▶ [ASSIGNMENT] Using the string "label" as the key, pull each matching line out of the records below.

▶ [DATASET EXTRACT]
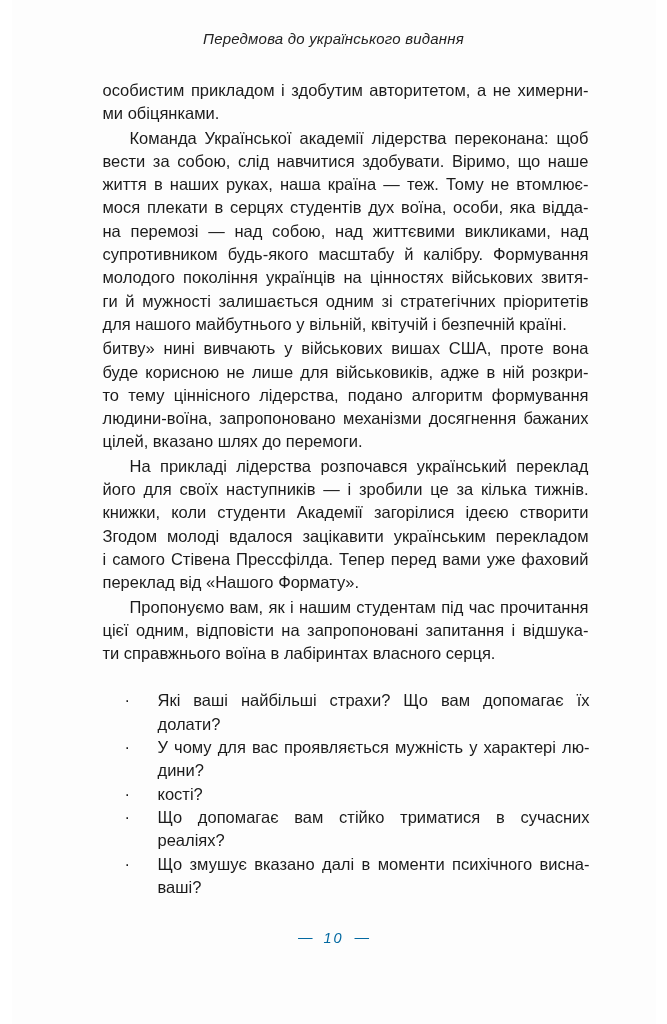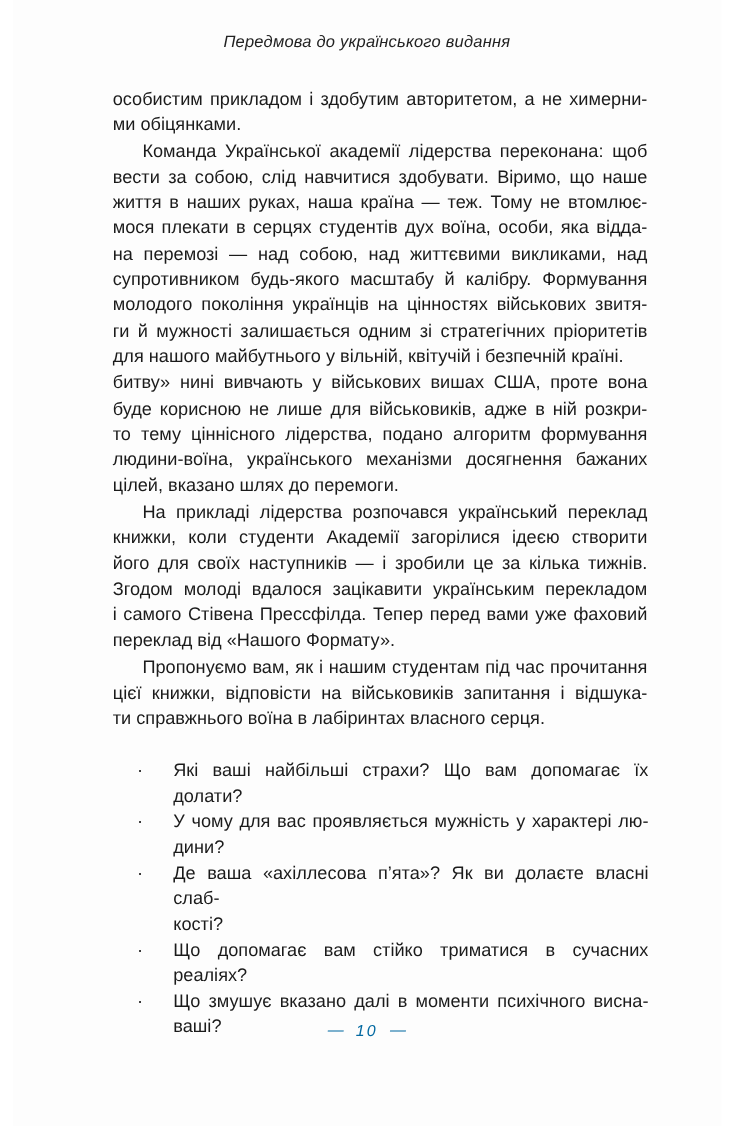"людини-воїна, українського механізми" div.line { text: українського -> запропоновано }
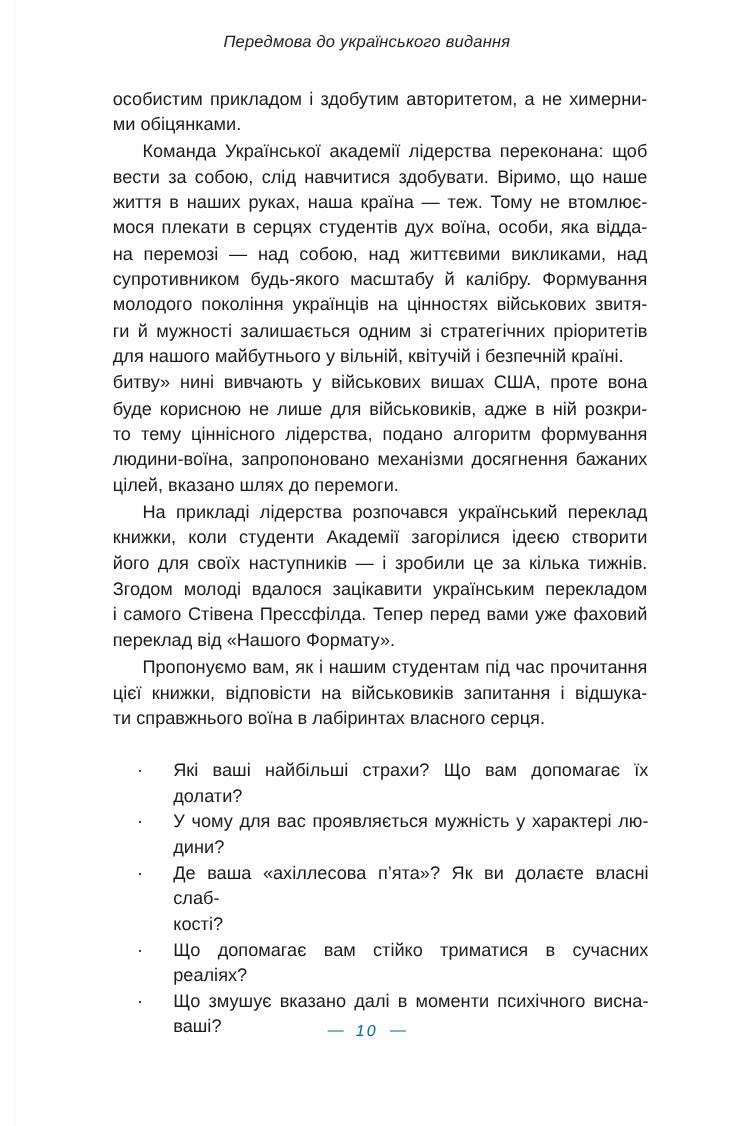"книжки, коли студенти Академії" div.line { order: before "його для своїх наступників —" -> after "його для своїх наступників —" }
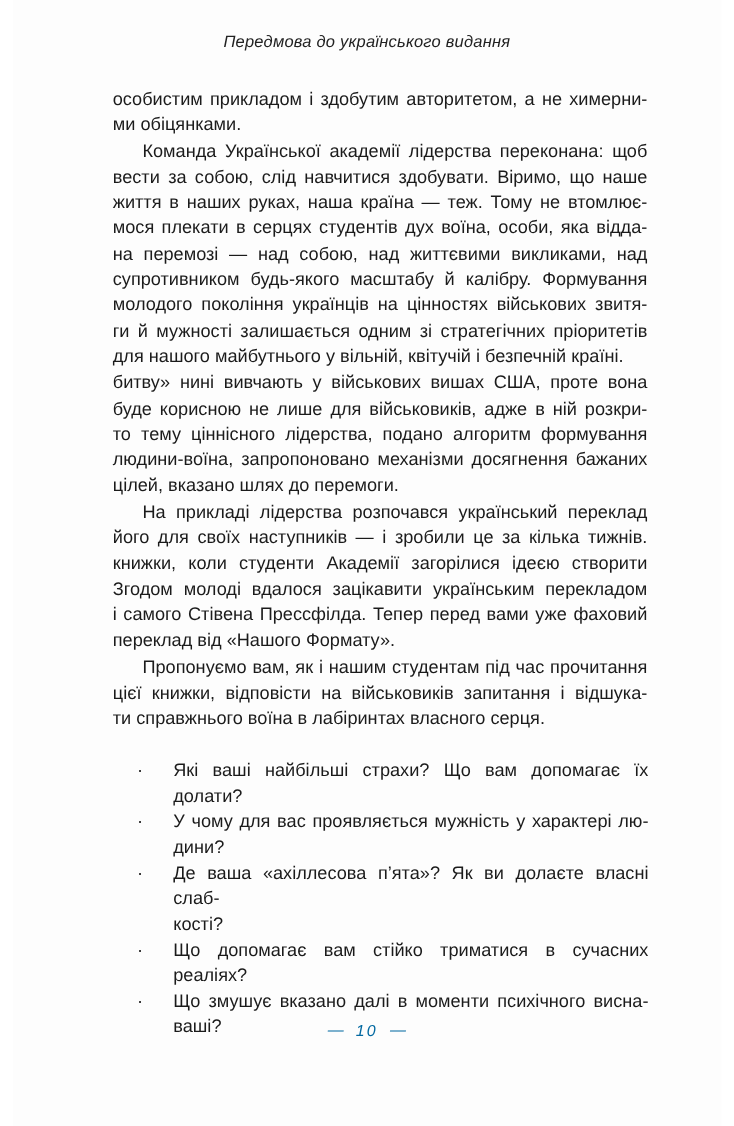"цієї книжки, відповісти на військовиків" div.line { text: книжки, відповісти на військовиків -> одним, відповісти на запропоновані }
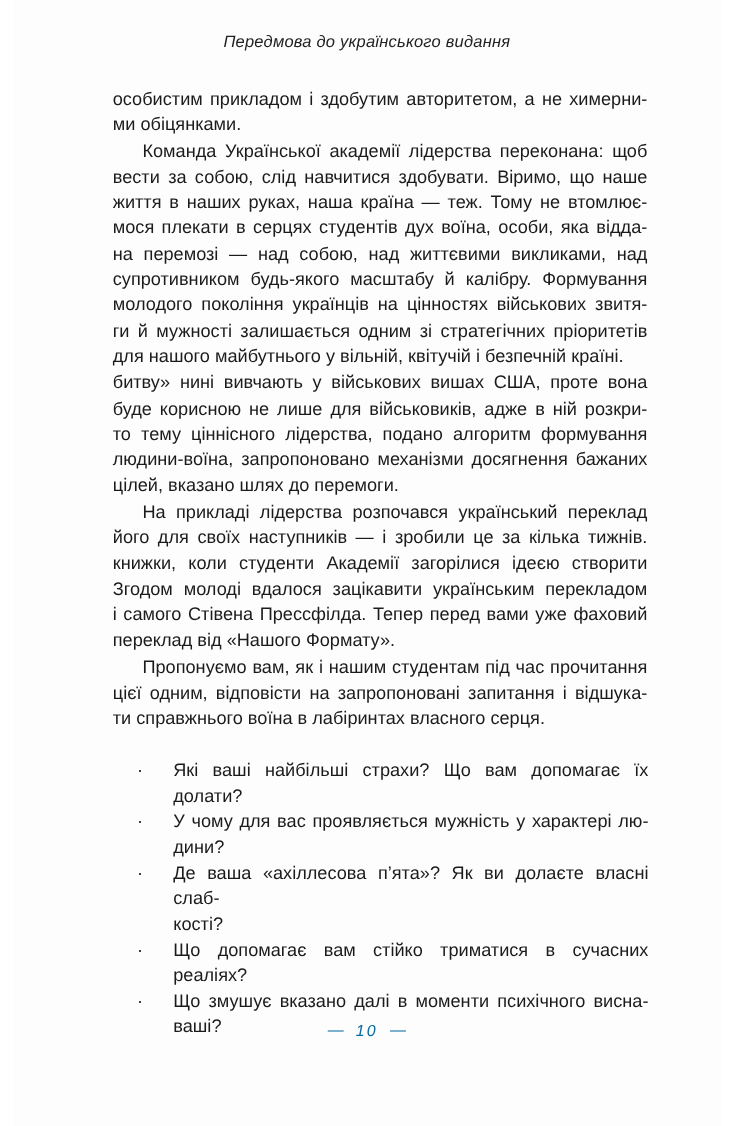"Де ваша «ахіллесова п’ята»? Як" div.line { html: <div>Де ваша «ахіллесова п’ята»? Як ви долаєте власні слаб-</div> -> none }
==
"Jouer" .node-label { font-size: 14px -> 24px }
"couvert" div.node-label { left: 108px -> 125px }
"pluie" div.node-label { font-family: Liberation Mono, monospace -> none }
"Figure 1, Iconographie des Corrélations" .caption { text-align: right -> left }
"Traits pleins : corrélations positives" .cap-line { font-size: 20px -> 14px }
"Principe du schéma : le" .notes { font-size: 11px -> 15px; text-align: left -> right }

▶ [RESPONSE AREA]
"Jouer" .node-label { font-size: 14px -> 24px }
"couvert" div.node-label { left: 108px -> 125px }
"pluie" div.node-label { font-family: Liberation Mono, monospace -> none }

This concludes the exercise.